[Front-end code change data]
..............................
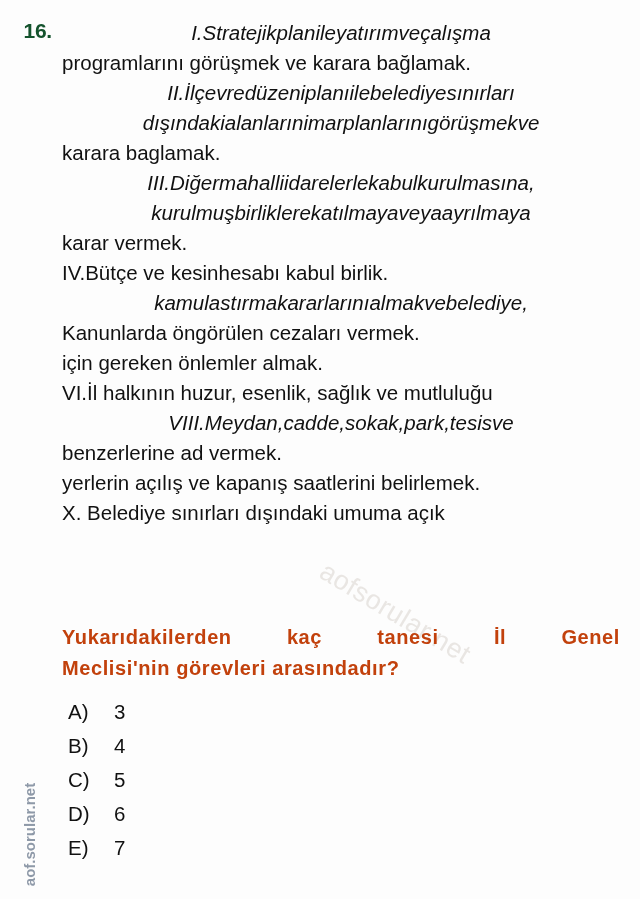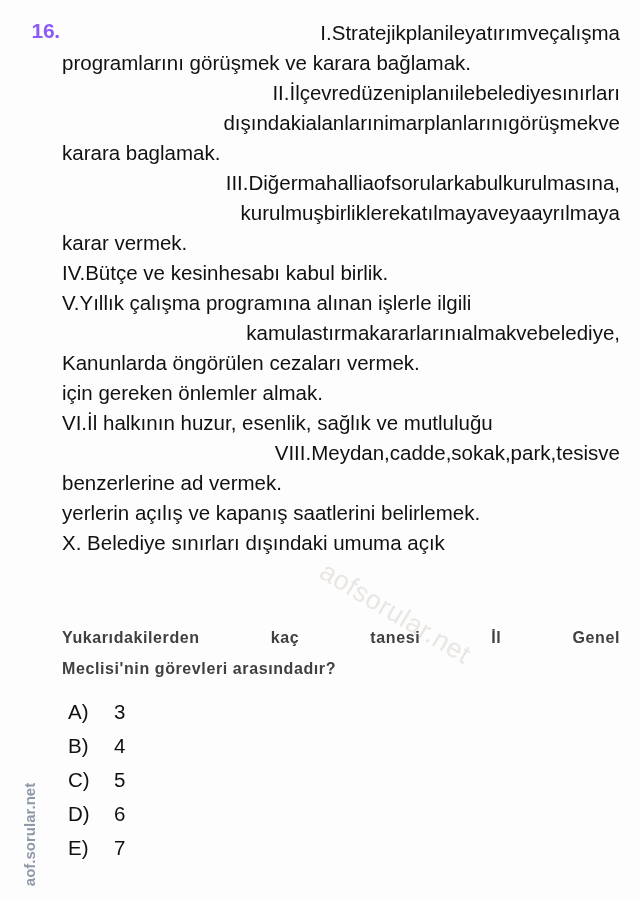--- a/index.html
+++ b/index.html
@@ -64,66 +64,67 @@
   .question-wrap {
     position: absolute;
     left: 0;
     top: 0;
     width: 640px;
     z-index: 1;
   }
 
   .qnum {
     position: absolute;
-    left: 24px;
+    left: 16px;
     top: 19px;
     width: 36px;
     text-align: right;
     font-size: 21px;
     font-weight: bold;
     font-family: "Liberation Sans", sans-serif;
-    color: #8b5cf6;
+    color: #14532d;
     letter-spacing: -0.2px;
   }
 
   .stem {
     position: absolute;
     left: 62px;
     top: 18px;
     width: 558px;
   }
 
   .stem-line {
     font-size: 20.5px;
     line-height: 30px;
     color: #111;
     font-family: "Liberation Sans", sans-serif;
     white-space: pre;
   }
   .stem-line.justify {
     display: flex;
-    justify-content: flex-end;
+    justify-content: center;
     white-space: normal;
+    font-style: italic;
   }
   .stem-line.justify > span { display: inline-block; }
 
   
   .prompt {
     position: absolute;
     left: 62px;
     top: 622px;
     width: 558px;
     z-index: 3;
   }
   .prompt-line {
-    font-size: 16px;
+    font-size: 20px;
     line-height: 31px;
     font-weight: bold;
     letter-spacing: 0.6px;
-    color: #404040;
+    color: #c2410c;
     font-family: "Liberation Sans", sans-serif;
     white-space: pre;
     gap: 48px;
   }
   .prompt-line.justify {
     display: flex;
     justify-content: space-between;
     white-space: normal;
   }
   .prompt-line.justify > span { display: inline-block; }
@@ -188,34 +189,33 @@
           <span>alanların</span>
           <span>imar</span>
           <span>planlarını</span>
           <span>görüşmek</span>
           <span>ve</span>
         </div>
         <div class="stem-line">karara baglamak.</div>
         <div class="stem-line justify">
           <span>III.Diğer</span>
           <span>mahalli</span>
-          <span>aofsorular</span>
+          <span>idarelerle</span>
           <span>kabul</span>
           <span>kurulmasına,</span>
         </div>
         <div class="stem-line justify">
           <span>kurulmuş</span>
           <span>birliklere</span>
           <span>katılmaya</span>
           <span>veya</span>
           <span>ayrılmaya</span>
         </div>
         <div class="stem-line">karar vermek.</div>
         <div class="stem-line">IV.Bütçe ve kesinhesabı kabul birlik.</div>
-        <div class="stem-line">V.Yıllık çalışma programına alınan işlerle ilgili</div>
         <div class="stem-line justify">
           <span>kamulastırma</span>
           <span>kararlarını</span>
           <span>almak</span>
           <span>ve</span>
           <span>belediye,</span>
         </div>
         <div class="stem-line">Kanunlarda öngörülen cezaları vermek.</div>
         <div class="stem-line">için gereken önlemler almak.</div>
         <div class="stem-line">VI.İl halkının huzur, esenlik, sağlık ve mutluluğu</div>

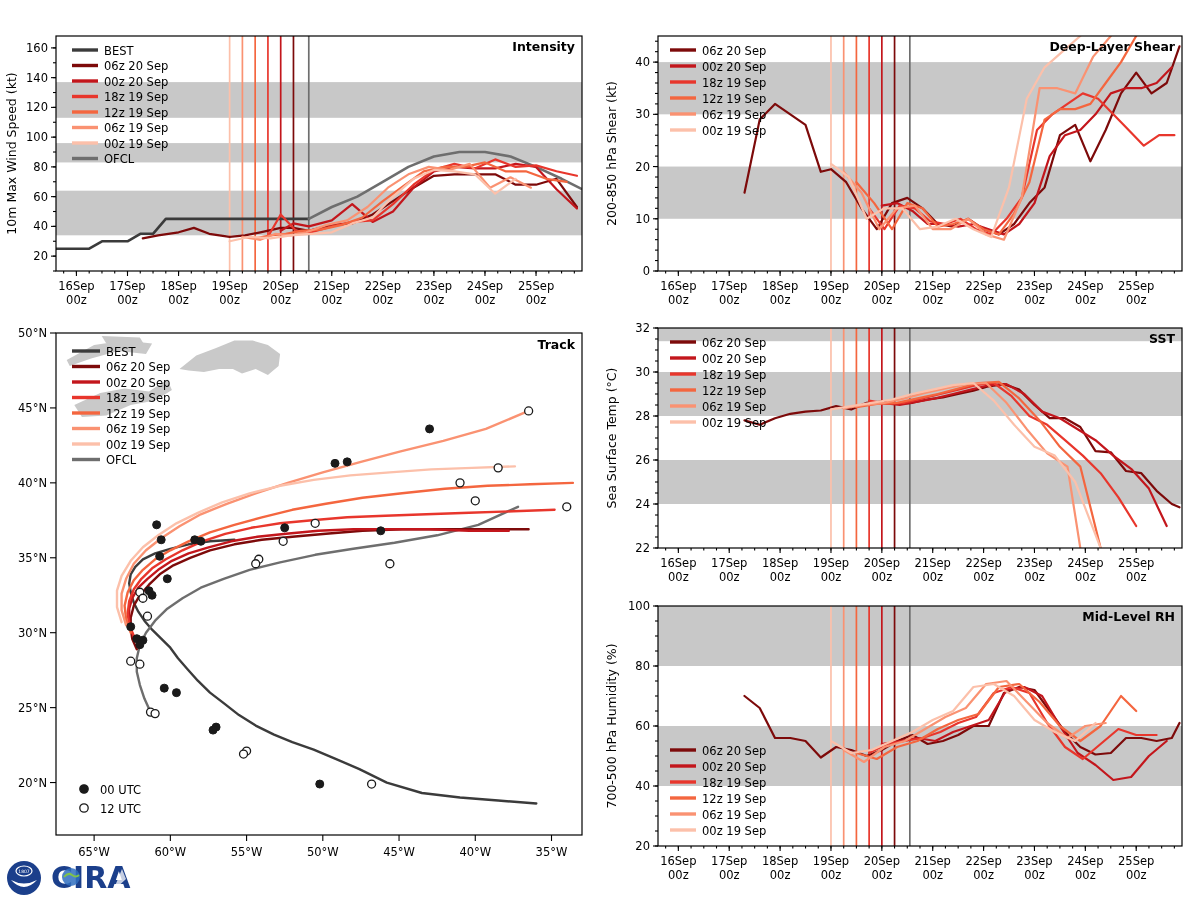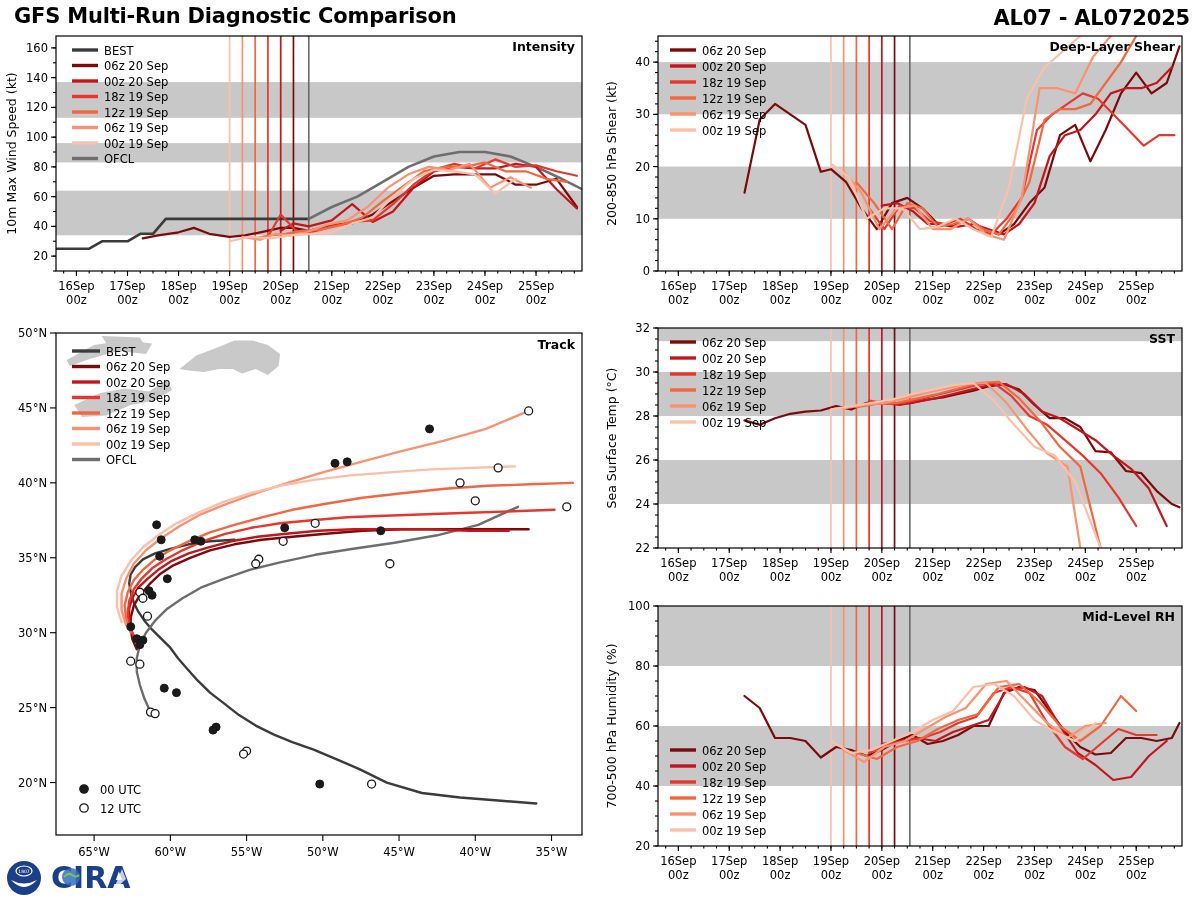--- a/index.html
+++ b/index.html
@@ -11,22 +11,20 @@
   .frame{fill:none;stroke:#000;stroke-width:1.2;}
   .tkl{stroke:#000;stroke-width:1.1;}
   .ser{fill:none;stroke-linejoin:round;stroke-linecap:round;}
   .land{fill:#c9c9c9;}
 </style>
 </head>
 <body>
 
 <div id="root">
 
-  <div class="abs ttl" style="left:14px; top:4px;">GFS Multi-Run Diagnostic Comparison</div>
-  <div class="abs ttl" style="right:10px; top:6px;">AL07 - AL072025</div>
 
   <div class="abs" style="left:0; top:28px; width:600px; height:295px;" id="p-intensity">
       <svg width="600" height="295">
         <rect x="56" y="162.68354430379745" width="526" height="44.62025316455697" fill="#c8c8c8"></rect>
         <rect x="56" y="115.0886075949367" width="526" height="19.335443037974684" fill="#c8c8c8"></rect>
         <rect x="56" y="54.10759493670886" width="526" height="35.696202531645575" fill="#c8c8c8"></rect>
         <defs>
           <clipPath id="clip-intensity">
             <rect x="56" y="8" width="526" height="235"></rect>
           </clipPath>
..............................
Look for the string "clipPath" in the records, and copy every line where it is found.

           <clipPath id="clip-intensity">
           </clipPath>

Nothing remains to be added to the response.